Pour Jean-Michel Lecerf, médecin nutritionniste à l’Institut Pasteur de Lille, une alimentation équilibrée doit s’attacher à prendre en compte à la fois la composition des menus, les quantités consommées exprimées en poids, en nutriments ou en calories et enfin la qualité des aliments (composition et teneur). Cette exigence s’applique sur toute la chaîne alimentaire depuis la culture en champ jusqu’à la cuisson, notamment pour les légumes, en passant par tous les stades de transformation. A l’inverse, les déséquilibres apparaissent vite à la faveur d’une augmentation significative d’aliments comme les corps gras ou les aliments sucrés au détriment du reste, à savoir les céréales, les viandes et produits laitiers et bien sûr les fruits et légumes. Dès lors, comment s’y retrouver dans les recommandations nutritionnelles ? De nombreuses études sur des cohortes mettent en évidence les bienfaits des régimes à forte composante de fruits et de légumes sur la fréquence de cancers (ex : sein, colon…) ou de maladies cardiovasculaires. Cela étant, la relation de causalité n’est pas toujours entièrement élucidée. Est-ce les effets d’un aliment isolé (fruit ou légume), d’une de ses composantes (ex. : béta-carotène des carottes, teneur en vitamine C), de leur mode de consommation (cru ou cuit), ou encore de leur association dans un « régime », type méditerranéen ou crétois ?

Les relations directes entre consommation et bénéfices sont souvent difficiles à prouver

Prises indépendamment, de nombreuses études font état des effets positifs significatifs d’une surconsommation de produits bruts sur telle ou telle maladie (ex. : cancer, diabète) ou touchant des organes-cible : os, système cardiovasculaire... Quelques exemples : l’absorption de jus d’orange améliore la fonction endothéliale, tout comme la consommation de plus de portions de fruits et légumes est bénéfique pour la vasodilatation. On est là sur de fortes probabilités, plus que sur des preuves formelles, pouvant servir par exemple d’allégations nutritionnelles.

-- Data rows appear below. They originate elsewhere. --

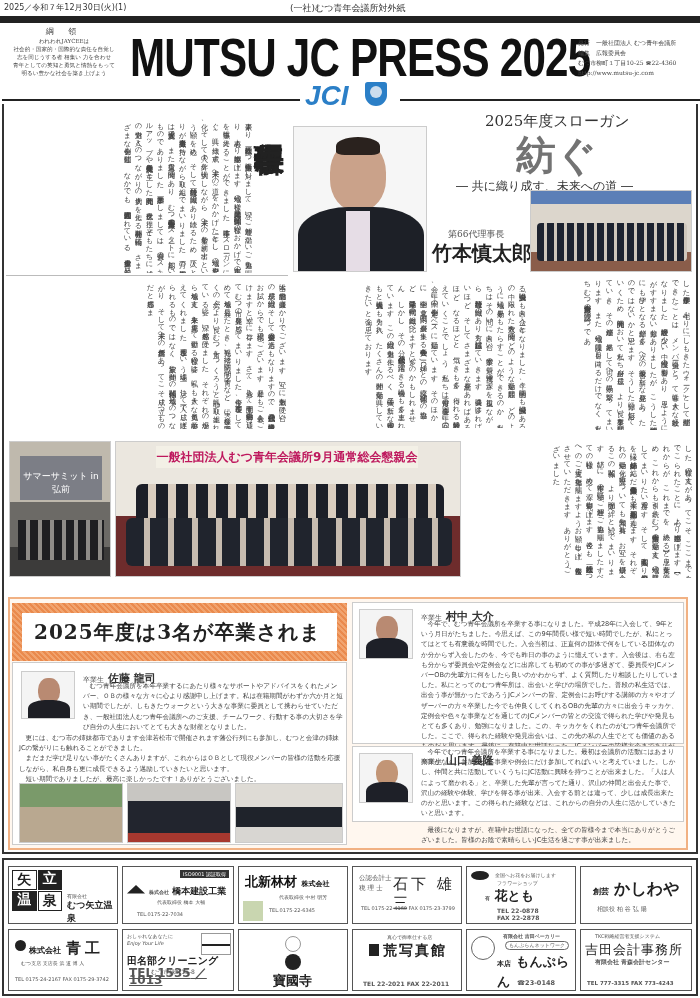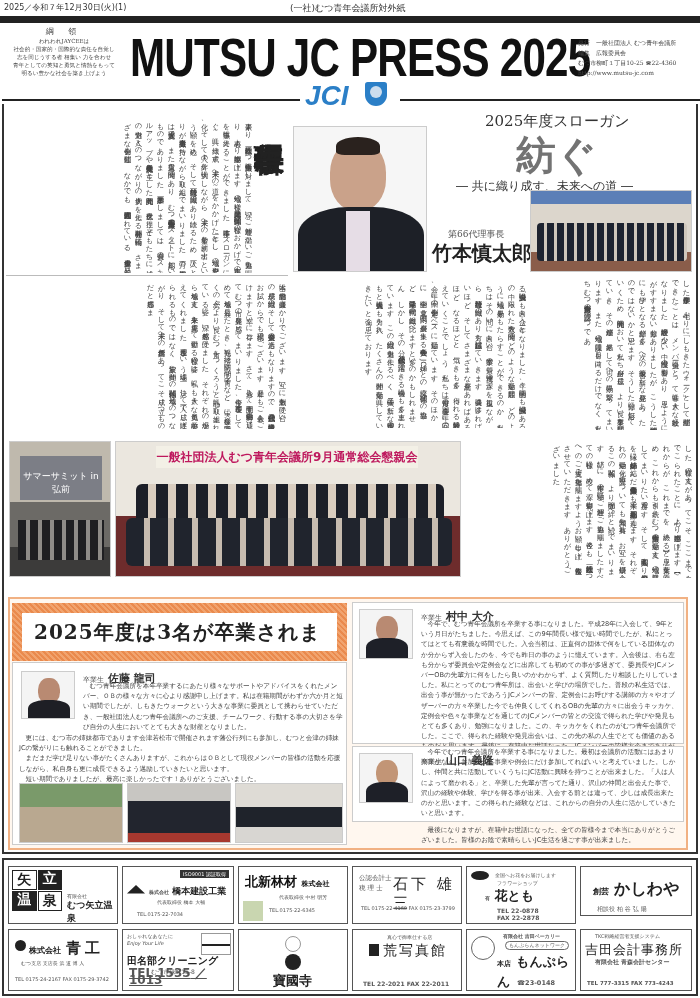--- a/index.html
+++ b/index.html
@@ -199,7 +199,7 @@
   <div class="abs adsmall" style="left:30px;top:47px;font-weight:bold;font-size:6px;">FAX <span>22-2878</span></div>
 </div>
 
-<div class="abs ad" style="top:866px;left:580px;width:112px;height:50px;">
+<div class="abs ad" style="top:866px;left:580px;width:112px;height:58px;">
   <div class="abs" style="left:12px;top:12px;"><span style="font-size:8px;font-weight:bold;">創芸</span> <span style="font-size:16px;font-weight:bold;">かしわや</span></div>
   <div class="abs adsmall" style="left:16px;top:38px;font-size:6px;">相談役 柏 谷 弘 陽</div>
 </div>

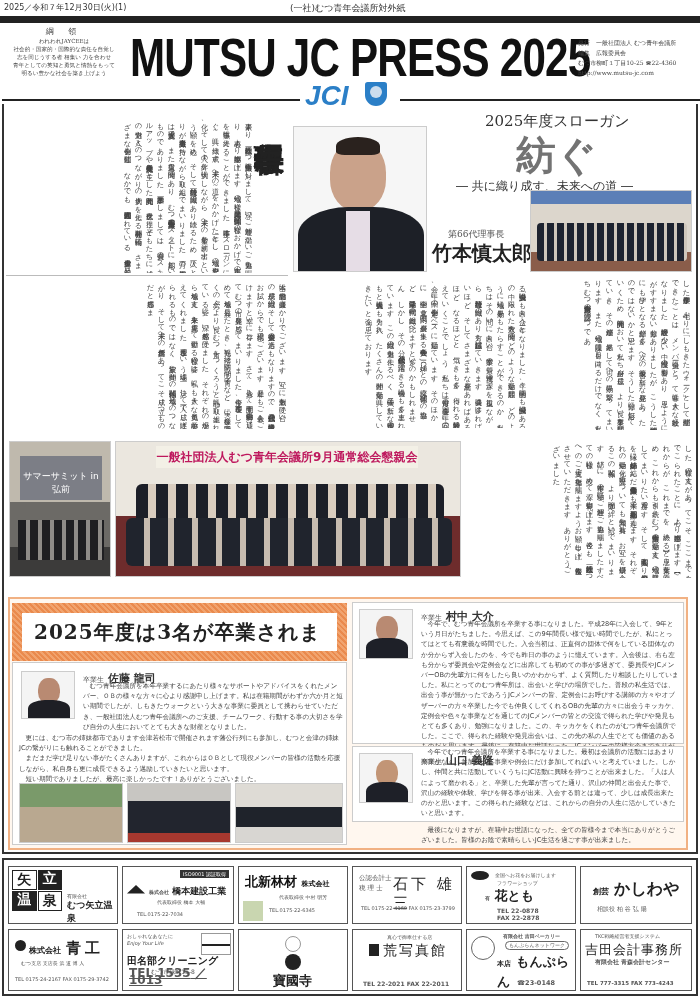--- a/index.html
+++ b/index.html
@@ -229,7 +229,7 @@
 <div class="abs ad" style="top:929px;left:352px;width:110px;height:62px;">
   <div class="abs adsmall" style="left:34px;top:4px;">真心で御奉仕する店</div>
   <div class="abs" style="left:16px;top:14px;width:10px;height:12px;background:#222;"></div>
-  <div class="abs" style="left:30px;top:12px;font-size:14px;font-weight:normal;letter-spacing:2px;">荒写真館</div>
+  <div class="abs" style="left:30px;top:12px;font-size:14px;font-weight:bold;letter-spacing:2px;">荒写真館</div>
   <div class="abs adsmall" style="left:10px;top:50px;font-weight:bold;font-size:6px;">TEL <span>22-2021</span> FAX <span>22-2011</span></div>
 </div>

Les nutritionnistes conviennent néanmoins qu’une faible consommation de fruits et légumes est une des raisons de maladies chroniques ; en conséquence, ils recommandent une consommation élevée en poids (400 g) ou en portions (5 par jour). De fait, les études épidémiologiques montrent qu’une consommation élevée de fruits diminue de façon significative les risques de maladies cardio-vasculaires sous l’effet de mécanismes multiples (présence d’antioxydants, pression artérielle…). De plus, les gros consommateurs de fruits et légumes affichent généralement des poids inférieurs, là encore sans corrélation avérée entre les deux critères, car ces types de consommateurs ont aussi un style de vie et une hygiène de vie différents. Pour autant, les régimes alimentaires avec beaucoup de fruits et légumes diminuent les apports de calories, en raison de la faible densité énergétique des fruits et légumes, mais le sentiment d’être rassasié est moins pérenne. Une chose est sûre, on ne peut pas maigrir avec les fruits et légumes et il ne faut pas sous-estimer les apports caloriques des fruits. Mieux vaut donc miser sur un régime alimentaire équilibré, où les fruits et légumes trouveront toute leur place. En outre, les bénéfices des légumes semblent plus nets que ceux des fruits. Enfin, la diversité et la qualité sont sans doute plus importantes que la quantité, sans oublier l’équilibre alimentaire.

La promotion des fruits et légumes et de leurs bénéfices est une priorité mondiale

Vue du côté de l’OMS, la promotion des fruits et légumes fait partie des priorités auprès de 194 Etats-membres. L’enjeu est ici de contrer l’évolution préoccupante des taux de surpoids et d’obésité en permettant d’abord l’accès à des fruits et légumes et qui plus est, à des prix abordables. L’analyse par pays et par continent réserve quelques surprises. Ainsi, les pays méditerranéens où l’accessibilité pose moins de problèmes (Egypte) ou réputés proches du régime crétois comme l’Italie ne sont pas à l’abri de ces problèmes, notamment dans les populations plus jeunes. La promotion n’est qu’un des éléments des politiques publiques à côté de l’éducation, de la fiscalité, de l’accessibilité pour des publics prioritaires… Ainsi, les programmes subventionnés de distribution de fruits et légumes sont de loin ceux qui recueillent le plus d’agréments au niveau des 27 pays de l’UE ; des actions similaires sont menées de manière coordonnée au niveau de la FAO et de l’OMS.